Everyone enjoys space invaders: having to shoot down an unending sequence of little menaces. Each shot successfully eliminates the little menaces, but more appear.

Note that the new ones appearing are further examples, instantiations, of the 'archetypical' space invader. The previous ones were indeed destroyed. As will these be. They're not the same one coming back, refusing to die, to be destroyed. They're all as powerless as each other. It's just that there are a lot of them.

So with thinking. The job is to shoot down any unnecesssary or undesirable thought, by dismissing it and returning to the task at hand, to the moment, or to eternity, as befits the situation.

When the thoughts keep coming, it's not that you're losing a battle against a powerful foe. It's that you're winning but the foe is continuing to shoot pellets. Each thought can be successfully turned away from. Once you turn away from it, that thought has gone forever. Another identically formed one may appear, but it's not the old thought come back; it's a new thought. And it can be dismissed just like the old one.
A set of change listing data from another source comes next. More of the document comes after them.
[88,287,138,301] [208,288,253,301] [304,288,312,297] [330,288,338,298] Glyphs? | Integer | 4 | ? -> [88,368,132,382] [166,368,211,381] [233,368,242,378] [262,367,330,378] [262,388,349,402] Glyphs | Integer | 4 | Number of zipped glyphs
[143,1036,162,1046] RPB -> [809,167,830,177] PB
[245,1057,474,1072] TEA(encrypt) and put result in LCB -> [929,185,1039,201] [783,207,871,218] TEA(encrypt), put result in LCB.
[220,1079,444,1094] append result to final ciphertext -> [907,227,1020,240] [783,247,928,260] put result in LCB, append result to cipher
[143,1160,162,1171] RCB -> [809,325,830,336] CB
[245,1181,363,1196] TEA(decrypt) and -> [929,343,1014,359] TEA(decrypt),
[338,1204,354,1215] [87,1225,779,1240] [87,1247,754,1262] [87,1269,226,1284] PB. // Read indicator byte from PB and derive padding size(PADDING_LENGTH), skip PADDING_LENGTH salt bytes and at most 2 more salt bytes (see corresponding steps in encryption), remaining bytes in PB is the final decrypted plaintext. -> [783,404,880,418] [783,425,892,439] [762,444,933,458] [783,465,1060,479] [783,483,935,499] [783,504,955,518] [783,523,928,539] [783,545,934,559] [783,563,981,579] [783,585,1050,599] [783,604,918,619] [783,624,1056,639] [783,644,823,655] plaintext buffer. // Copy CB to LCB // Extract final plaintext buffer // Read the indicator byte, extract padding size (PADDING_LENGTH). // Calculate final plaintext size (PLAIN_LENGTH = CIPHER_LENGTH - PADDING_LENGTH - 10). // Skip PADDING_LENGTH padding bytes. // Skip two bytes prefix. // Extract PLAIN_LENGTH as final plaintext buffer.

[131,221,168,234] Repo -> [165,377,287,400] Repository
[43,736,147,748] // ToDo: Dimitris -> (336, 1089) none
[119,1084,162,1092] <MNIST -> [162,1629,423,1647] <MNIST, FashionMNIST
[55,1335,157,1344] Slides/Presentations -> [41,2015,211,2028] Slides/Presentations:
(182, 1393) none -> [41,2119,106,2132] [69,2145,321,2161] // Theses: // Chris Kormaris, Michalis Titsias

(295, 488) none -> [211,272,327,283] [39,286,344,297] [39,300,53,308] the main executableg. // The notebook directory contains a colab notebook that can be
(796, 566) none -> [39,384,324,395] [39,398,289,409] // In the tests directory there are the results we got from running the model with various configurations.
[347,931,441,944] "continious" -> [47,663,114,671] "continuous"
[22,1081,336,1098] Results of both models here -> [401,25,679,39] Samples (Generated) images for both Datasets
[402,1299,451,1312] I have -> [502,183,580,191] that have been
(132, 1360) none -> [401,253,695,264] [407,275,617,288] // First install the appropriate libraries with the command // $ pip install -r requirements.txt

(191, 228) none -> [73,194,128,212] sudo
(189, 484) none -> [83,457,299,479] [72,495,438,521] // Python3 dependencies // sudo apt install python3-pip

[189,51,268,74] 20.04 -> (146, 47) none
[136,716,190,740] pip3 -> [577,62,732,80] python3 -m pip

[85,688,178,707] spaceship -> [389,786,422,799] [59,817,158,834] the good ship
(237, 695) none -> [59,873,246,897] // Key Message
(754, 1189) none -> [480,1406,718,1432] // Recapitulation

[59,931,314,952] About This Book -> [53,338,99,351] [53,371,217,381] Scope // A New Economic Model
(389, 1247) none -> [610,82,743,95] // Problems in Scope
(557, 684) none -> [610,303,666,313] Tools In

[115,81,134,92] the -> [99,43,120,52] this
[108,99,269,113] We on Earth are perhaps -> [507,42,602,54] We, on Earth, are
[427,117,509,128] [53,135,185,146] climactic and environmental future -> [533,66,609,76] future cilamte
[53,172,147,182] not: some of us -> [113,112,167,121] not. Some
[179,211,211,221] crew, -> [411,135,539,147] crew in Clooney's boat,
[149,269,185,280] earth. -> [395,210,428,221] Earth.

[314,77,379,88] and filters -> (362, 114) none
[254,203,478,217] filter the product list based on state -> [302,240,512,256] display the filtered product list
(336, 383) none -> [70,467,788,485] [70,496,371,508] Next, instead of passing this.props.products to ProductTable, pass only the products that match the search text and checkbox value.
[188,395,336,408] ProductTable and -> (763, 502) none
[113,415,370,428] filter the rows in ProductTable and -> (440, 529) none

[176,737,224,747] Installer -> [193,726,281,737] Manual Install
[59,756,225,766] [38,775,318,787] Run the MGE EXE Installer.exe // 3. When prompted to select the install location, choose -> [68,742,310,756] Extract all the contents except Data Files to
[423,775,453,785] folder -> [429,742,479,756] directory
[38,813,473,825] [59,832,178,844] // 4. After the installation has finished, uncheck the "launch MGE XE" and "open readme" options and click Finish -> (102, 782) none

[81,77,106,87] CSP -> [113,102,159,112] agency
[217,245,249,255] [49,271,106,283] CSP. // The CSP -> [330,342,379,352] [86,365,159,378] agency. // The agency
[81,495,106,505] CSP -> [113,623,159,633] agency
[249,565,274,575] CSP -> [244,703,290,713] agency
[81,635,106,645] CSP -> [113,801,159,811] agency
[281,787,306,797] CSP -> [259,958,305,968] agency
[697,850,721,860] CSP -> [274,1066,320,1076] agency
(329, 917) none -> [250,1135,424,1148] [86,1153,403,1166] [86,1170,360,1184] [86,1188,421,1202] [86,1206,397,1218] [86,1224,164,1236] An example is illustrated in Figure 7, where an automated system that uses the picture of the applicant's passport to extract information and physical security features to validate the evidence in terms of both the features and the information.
It has no more power than the previous one that was successfully turned away from.

Some people say that they cannot turn away from a thought. That's simply untrue.

Let's test this out.

What is eight times seven?

What is the capital of Ukraine?

What did you have for dinner last night?

As you were considering the answers to those questions, you were successfully not thinking about literally every other think you could have been thinking about and specifically not thinking about what you were thinking about in the moment immediately preceding the consideration of the above questions.

You might even have been interrupted, but note that: you were successfully thinking about those questions; if you had not been, interruption would not have been possible.

It's very easy to dismiss thoughts by substituting other thoughts. If space invaders is fun, this can be fun too.

Why does it appear to be difficult?

Merely because of a secret desire to think those incoming thoughts.

They're a temptation. Pain and suffering, resentment, fear, guilt, shame, condemnation, jealousy, and envy are delightfully enjoyable. People watch films full of these and pay good money to do so. They're the drug. Sure, the side effects are rough, but who cares about those? We want the fix. These thoughts are the antidote to the imagined emptiness left when all there is is the task at hand, the moment, and an unimaginable eternity.

Once the desire has been disavowed, and the decision has been made to live life free of these, the game is simplified. Shoot. Shoot. Shoot. Get on with the day. Shoot. Get on with the day. Eventually the space invaders stop coming.